В девять вечера папа прислал сообщение, что он здесь. К тому моменту я объелся, мои веки отяжелели.

Мы лежали на траве, и я сел, взглянул на мерцающие гирлянды над головой и посмотрел на Грейс. В золотистом свете она была необыкновенно красива. Я чувствовал, что Линдон смотрит на нас, поэтому попрощался как можно более нейтрально, хотя обычно на прощание мы целовались. Я даже назвал ее «дружище».

– Мне пора на боковую, дружище. До завтра, – сказал я, простился с остальными и побрел в толпу, сунув руки в карманы.

Я оглянулся всего раз. Грейс глядела мне вслед. Я думал, она отвернется, но она продолжала смотреть, и я не знал, что это значит. Ее кузен сидел рядом, а мы договорились, что никто не должен знать о наших отношениях (хотя я не был уверен, можно ли назвать это отношениями). Я боялся, что, если вернусь и поцелую ее, чего мне очень хотелось, это будет неправильно и она разозлится. Поэтому я отвернулся, пошел дальше и растворился в толпе, не сомневаясь, что, будь на моем месте Чесли Салленбергер, он бы подбежал к ней, закружил и поцеловал. А я – жалкий, ревнивый трус.

По пути домой в машине папа рассказывал, как прошел его день, а я пытался не выдать, что пьян. И тут зажужжал телефон.

ГРЕЙС:

Попрощались не очень.

Не передумал идти в кино?


ГЕНРИ:

Я не знал, можно ли целовать тебя перед кузеном, запаниковал и сбежал. Думал, вдруг нам все еще нельзя светиться. Так что прости. Кино в силе. В четверг, в 19.30. Кинотеатр рядом с моим домом. После школы можем зайти ко мне, поужинать, потом пойти.


ГРЕЙС:

Отлично. А я и сама не знаю, что у нас и как.


ГЕНРИ:

Мы безнадежны, что я, что ты. Как только Хинку пришло в голову поручить нам ответственные должности?
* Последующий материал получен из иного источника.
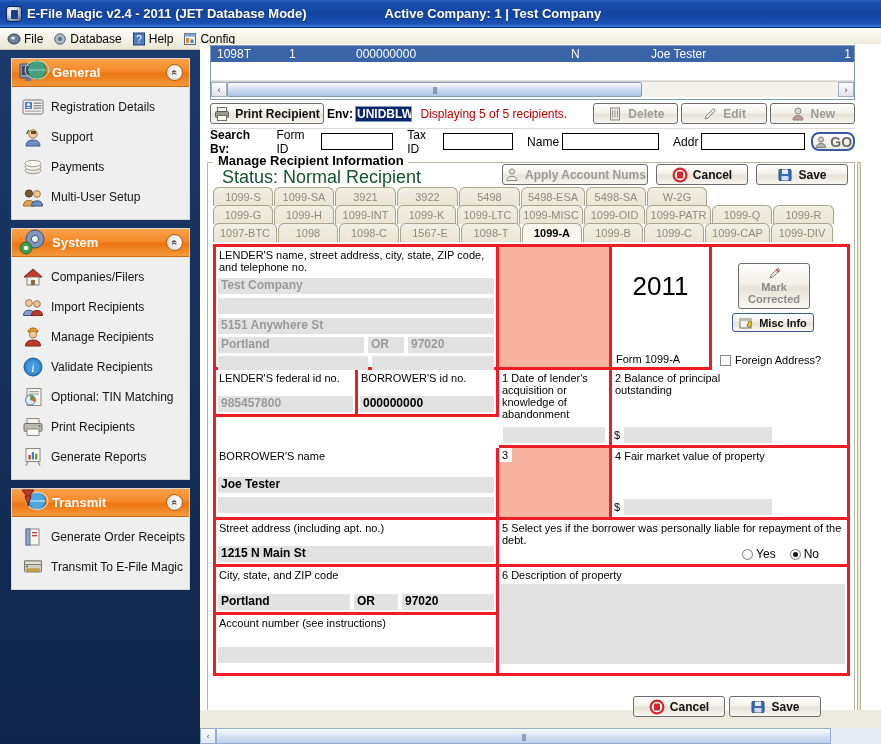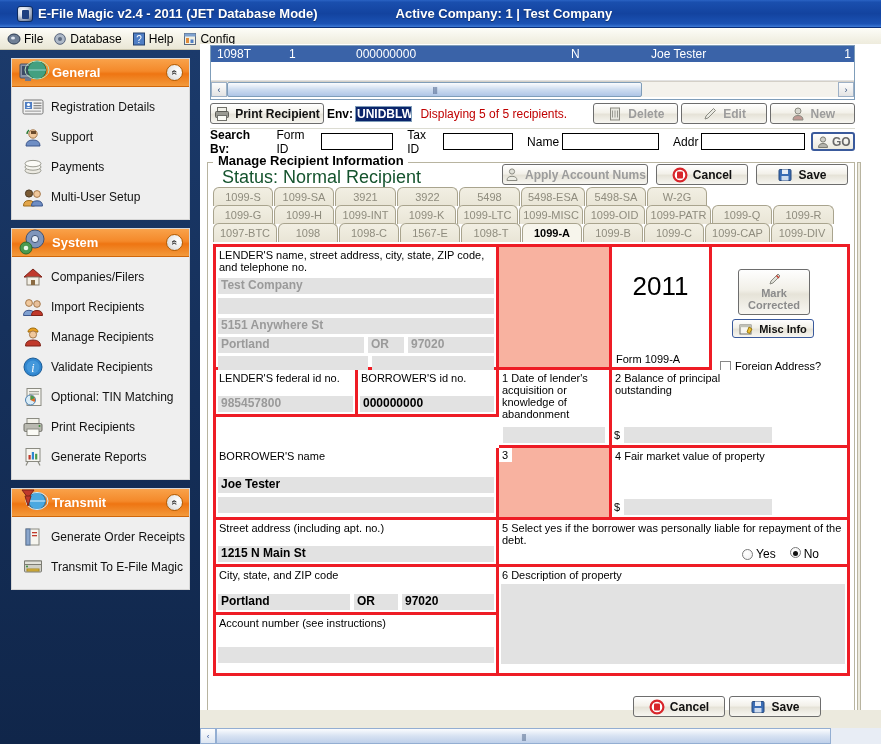--- a/index.html
+++ b/index.html
@@ -18,7 +18,7 @@
     background: linear-gradient(to bottom, #2a63c4 0%, #1a4fae 8%, #13439f 50%, #1b52b4 88%, #3c79d6 100%);
     color: #fff; display: flex; align-items: center;
     font-weight: bold; font-size: 13px;
-    padding-left: 17px;
+    padding-left: 6px;
     border-bottom: 1px solid #0a2f7a;
   }
   #titlebar .app-ico {

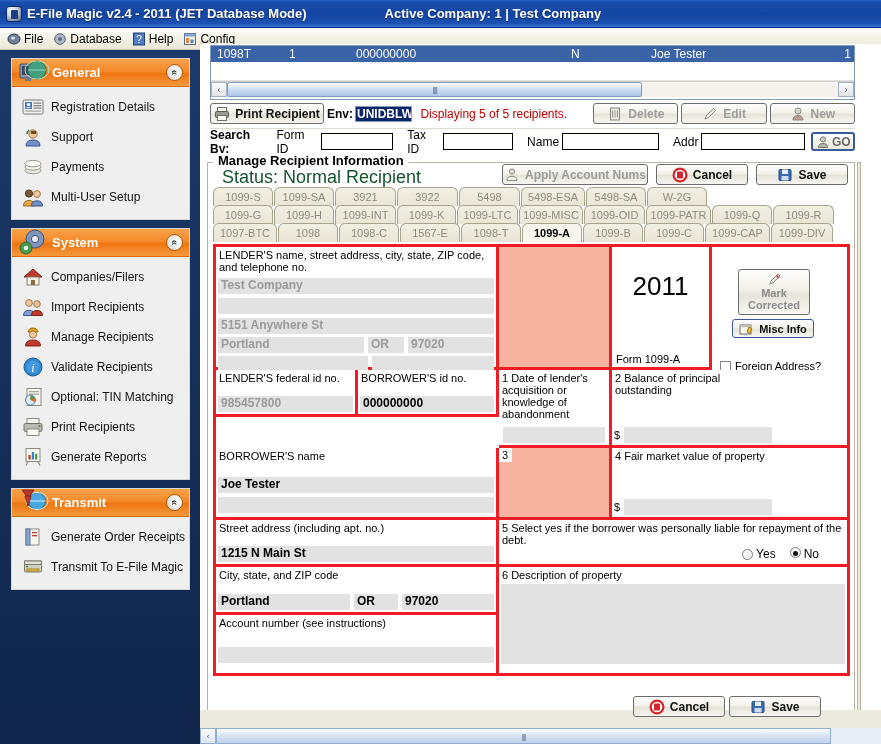--- a/index.html
+++ b/index.html
@@ -145,9 +145,9 @@
   .go-btn {
     width: 45px; height: 19px; margin-left: 6px;
     background: linear-gradient(to bottom,#fdfdfd,#eceade);
-    border: 2px solid #3a5a9c; border-radius: 3px;
+    border: 2px solid #3a5a9c; border-radius: 8px;
     display: flex; align-items: center; justify-content: center;
-    font-size: 12px; font-weight: bold; color: #6a6a6a; cursor: pointer;
+    font-size: 14px; font-weight: bold; color: #6a6a6a; cursor: pointer;
   }
 
   

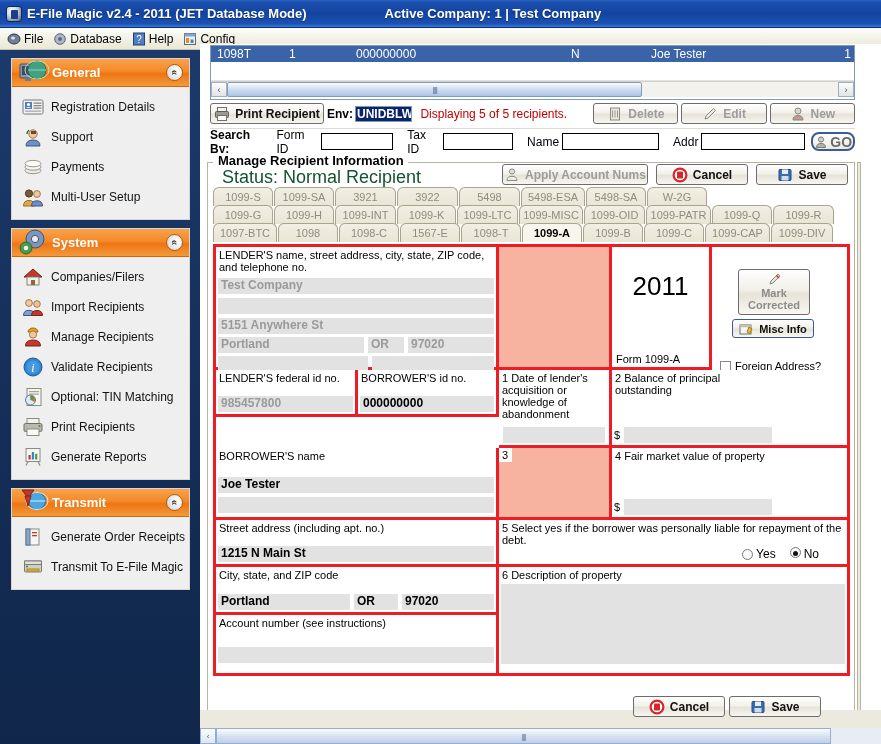--- a/index.html
+++ b/index.html
@@ -686,7 +686,7 @@
         <div class="formno">Form 1099-A</div>
       </div>
 
-      <div class="fcell bB" style="left:496px; top:12px; width:135px; height:123px;">
+      <div class="fcell bB" style="left:496px; top:6px; width:135px; height:123px;">
         <div class="mark-btn" style="left:26px; top:10px;">
           <span style="position:absolute;left:28px;top:2px;width:16px;height:15px">
             <svg width="16" height="15" viewBox="0 0 16 15">

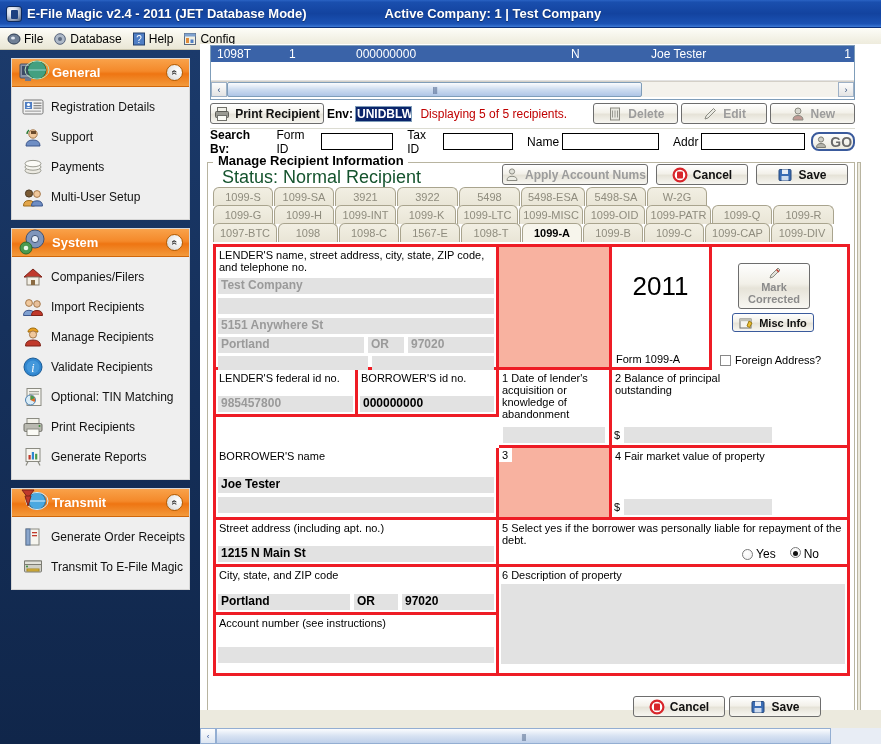--- a/index.html
+++ b/index.html
@@ -767,7 +767,7 @@
             <span class="radio"></span>
             <span>Yes</span>
           </span>
-          <span style="display:flex;align-items:flex-start">
+          <span style="display:flex;align-items:center">
             <span class="radio on"></span>
             <span>No</span>
           </span>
Во вторник я проснулся оттого, что Грейс позвонила в шесть утра.

– Что случилось? Ты в порядке? – Я вскочил, стоило лишь увидеть ее имя на экране.
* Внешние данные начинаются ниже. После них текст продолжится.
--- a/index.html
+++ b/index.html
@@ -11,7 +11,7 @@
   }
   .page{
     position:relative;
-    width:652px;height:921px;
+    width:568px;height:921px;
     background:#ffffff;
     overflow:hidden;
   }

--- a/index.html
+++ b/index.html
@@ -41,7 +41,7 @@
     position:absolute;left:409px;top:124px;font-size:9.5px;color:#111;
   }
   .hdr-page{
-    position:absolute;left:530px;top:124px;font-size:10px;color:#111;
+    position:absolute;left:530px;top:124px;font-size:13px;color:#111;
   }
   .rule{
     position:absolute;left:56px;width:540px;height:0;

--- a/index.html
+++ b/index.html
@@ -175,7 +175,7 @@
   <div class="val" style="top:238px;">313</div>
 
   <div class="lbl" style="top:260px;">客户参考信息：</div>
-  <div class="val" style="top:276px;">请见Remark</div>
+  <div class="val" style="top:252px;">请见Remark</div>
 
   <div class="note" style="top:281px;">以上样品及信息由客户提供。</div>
И это был знак, я должен был понять, как сильно за нее волнуюсь, ведь я понимал, что она в депрессии и у нее нет тормозов. В моей голове постоянно звучал голос, опасающийся, что горе возьмет над ней верх. Не то чтобы я боялся, что она причинит себе вред, нет. Скорее, мне казалось, что она может взять и исчезнуть нарочно, а ее атомы просто разлетятся по ветру.

– Да расслабься ты. Просто не спится. У тебя сегодня что-то важное в школе есть?
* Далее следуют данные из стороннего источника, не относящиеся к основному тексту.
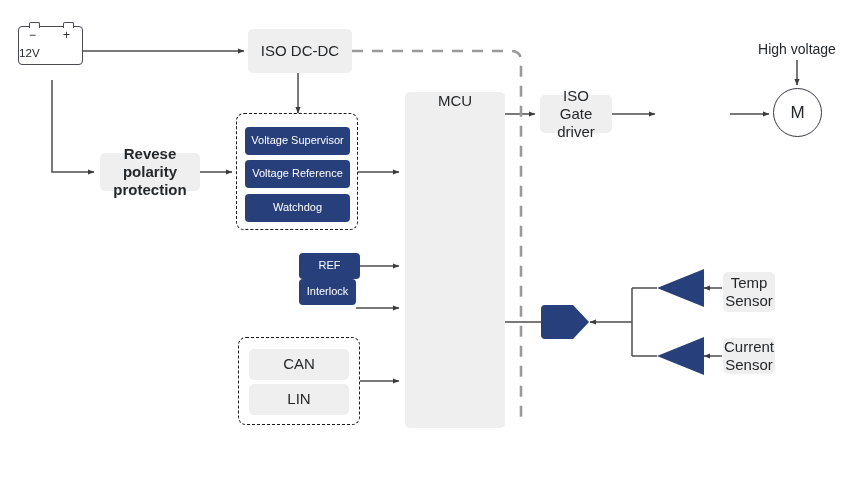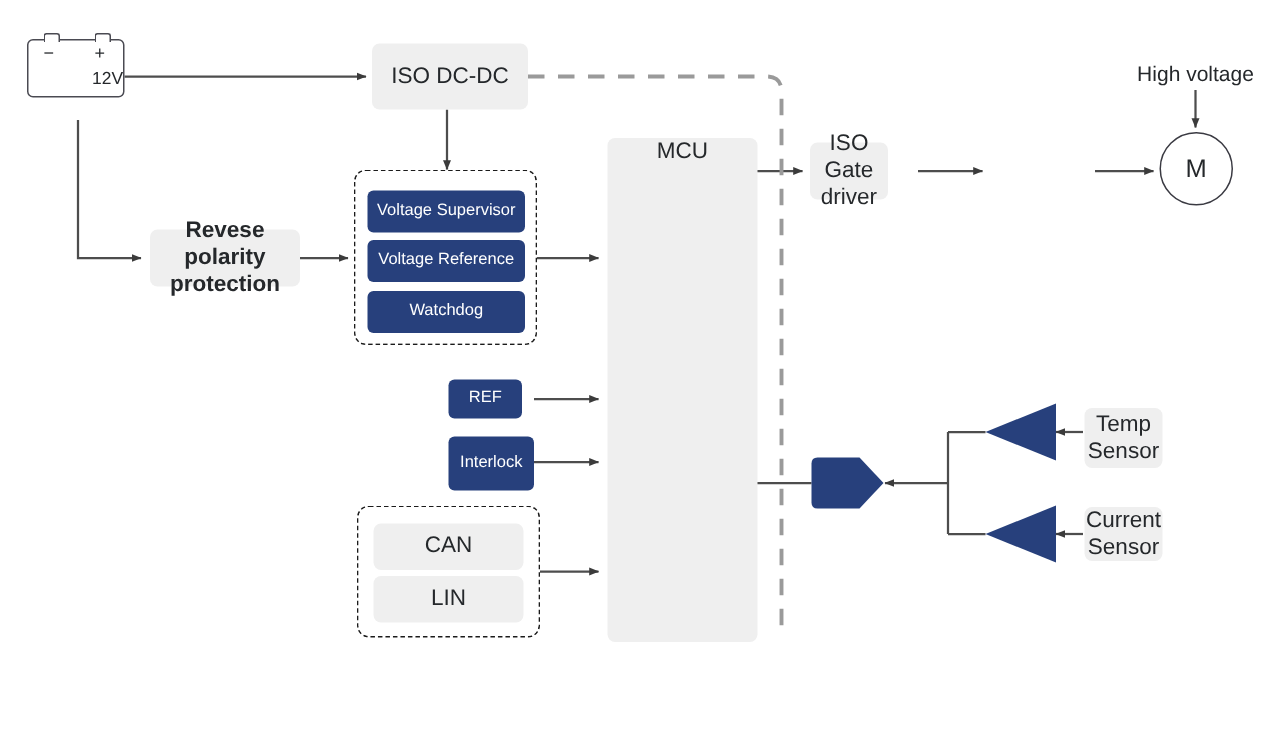--- a/index.html
+++ b/index.html
@@ -90,7 +90,7 @@
   #battery-value {
     position: absolute;
     width: 100%;
-    text-align: right;
+    text-align: left;
     font-size: 11.6px;
     color: #25282b;
   }

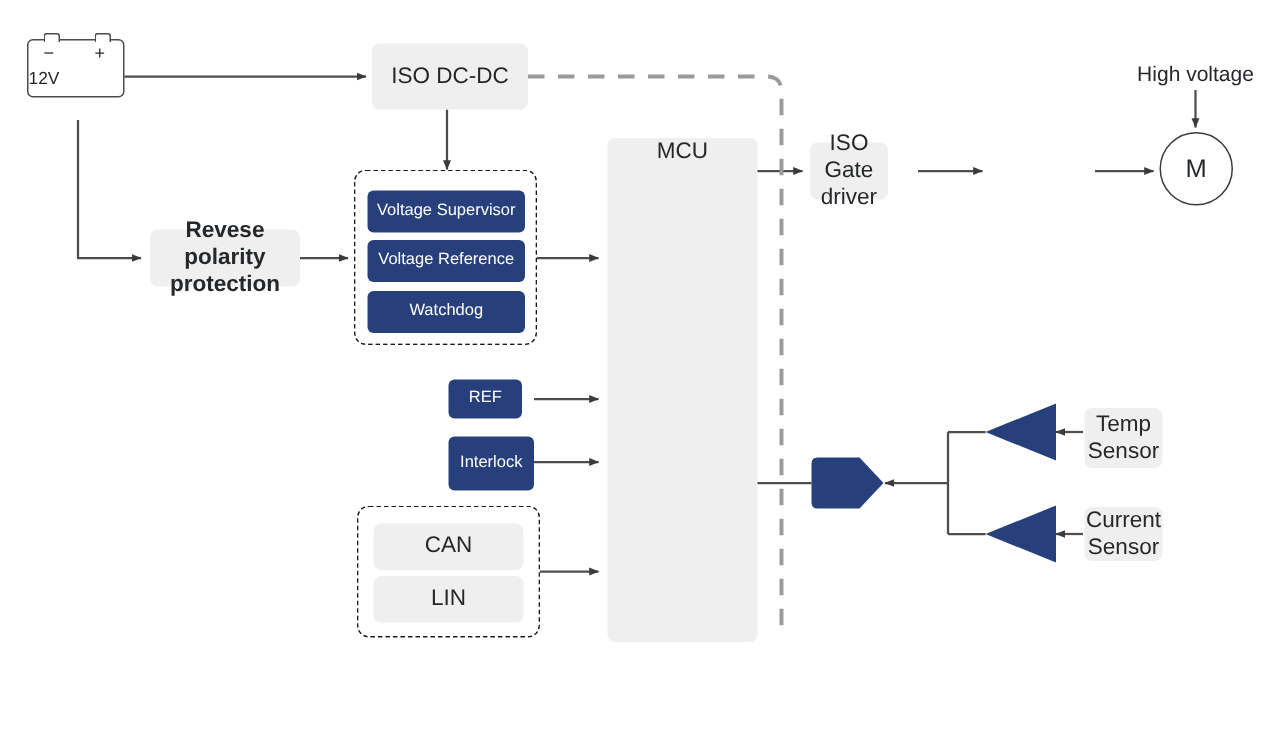--- a/index.html
+++ b/index.html
@@ -193,7 +193,7 @@
 
   <div class="node grey-box" style="left:405px; top:92px; width:100px; height:336px; align-items:flex-start; ">MCU</div>
 
-  <div class="node grey-box" style="left:540px; top:95px; width:52px; height:38px;">ISO
+  <div class="node grey-box" style="left:540px; top:95px; width:72px; height:38px;">ISO
 Gate driver</div>
   <div id="motor-symbol" style="left:773px; top:88px; width:49px; height:49px;">M</div>
   <div class="plain-label" style="left:747px; top:41px; width:100px;">High voltage</div>

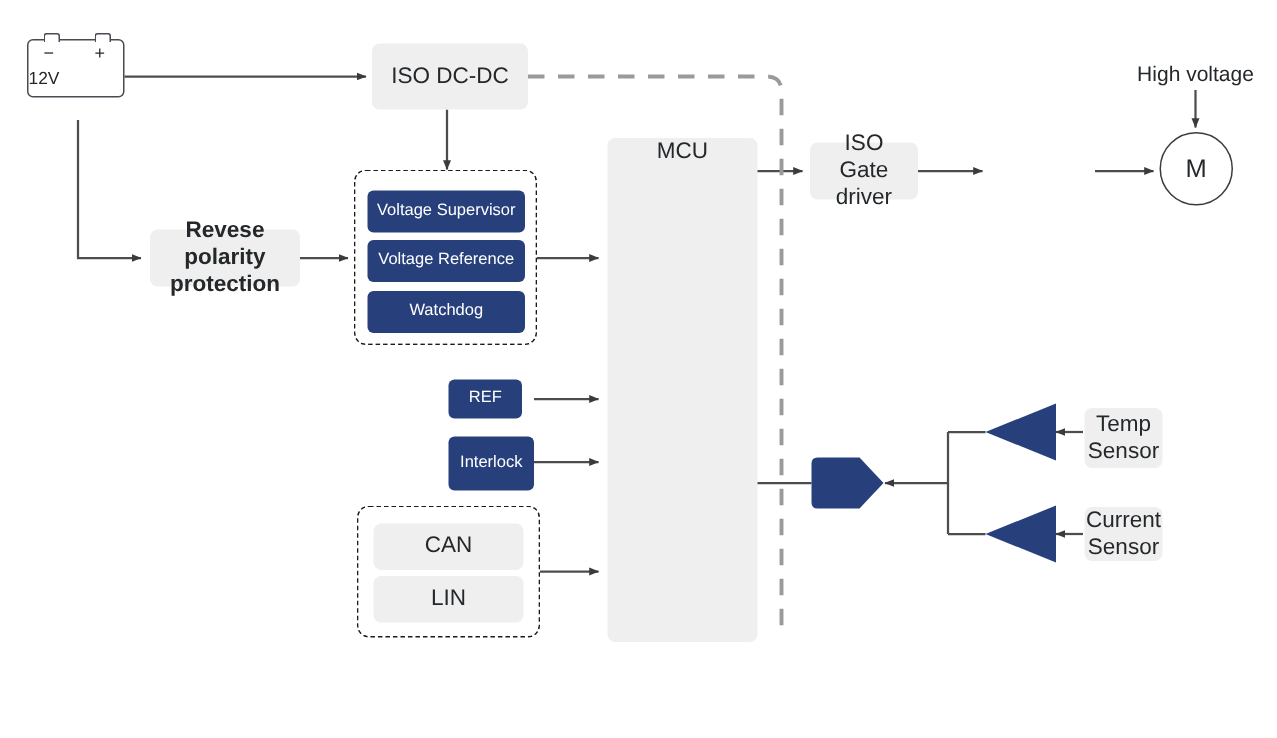--- a/index.html
+++ b/index.html
@@ -184,7 +184,7 @@
   <div class="node blue-box" style="left:245px; top:160px; width:105px; height:28px;">Voltage Reference</div>
   <div class="node blue-box" style="left:245px; top:194px; width:105px; height:28px;">Watchdog</div>
 
-  <div class="node blue-box" style="left:299px; top:253px; width:49px; height:26px;">REF</div>
+  <div class="node blue-box" style="left:299px; top:253px; width:61px; height:26px;">REF</div>
   <div class="node blue-box" style="left:299px; top:291px; width:57px; height:36px;">Interlock</div>
 
   <div class="dashed-group" style="left:238px; top:337px; width:122px; height:88px;"></div>

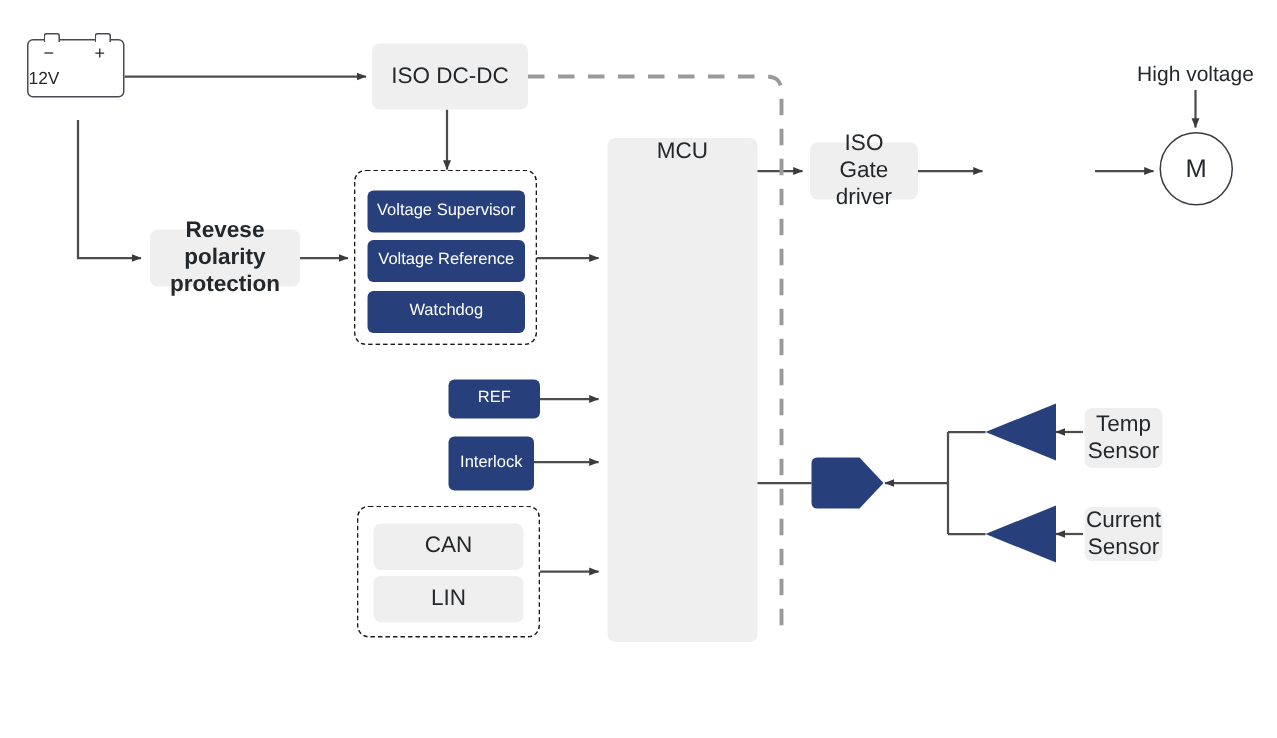--- a/index.html
+++ b/index.html
@@ -185,7 +185,7 @@
   <div class="node blue-box" style="left:245px; top:194px; width:105px; height:28px;">Watchdog</div>
 
   <div class="node blue-box" style="left:299px; top:253px; width:61px; height:26px;">REF</div>
-  <div class="node blue-box" style="left:299px; top:291px; width:57px; height:36px;">Interlock</div>
+  <div class="node blue-box" style="left:299px; top:279px; width:57px; height:26px;">Interlock</div>
 
   <div class="dashed-group" style="left:238px; top:337px; width:122px; height:88px;"></div>
   <div class="node grey-box" style="left:249px; top:349px; width:100px; height:31px;">CAN</div>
Вообще-то, мне надо было сдать сочинение по английскому (которое я так и не дописал, будь проклята моя жизнь), предстояло собрание в редакции с Хинком, да и Хотчкисс уже неделю интересовался, как там мое задание. Но все это казалось менее важным, чем возможность провести время с Грейс, поэтому я соврал и ответил «нет».

– Хорошо. Я перед твоим домом. Выходи, будет приключение.

– Ты здесь?

В окно подвала постучали. Грейс сидела на корточках по ту сторону грязного стекла. Она выглядела уставшей, и одежда на ней была та же, что и вчера.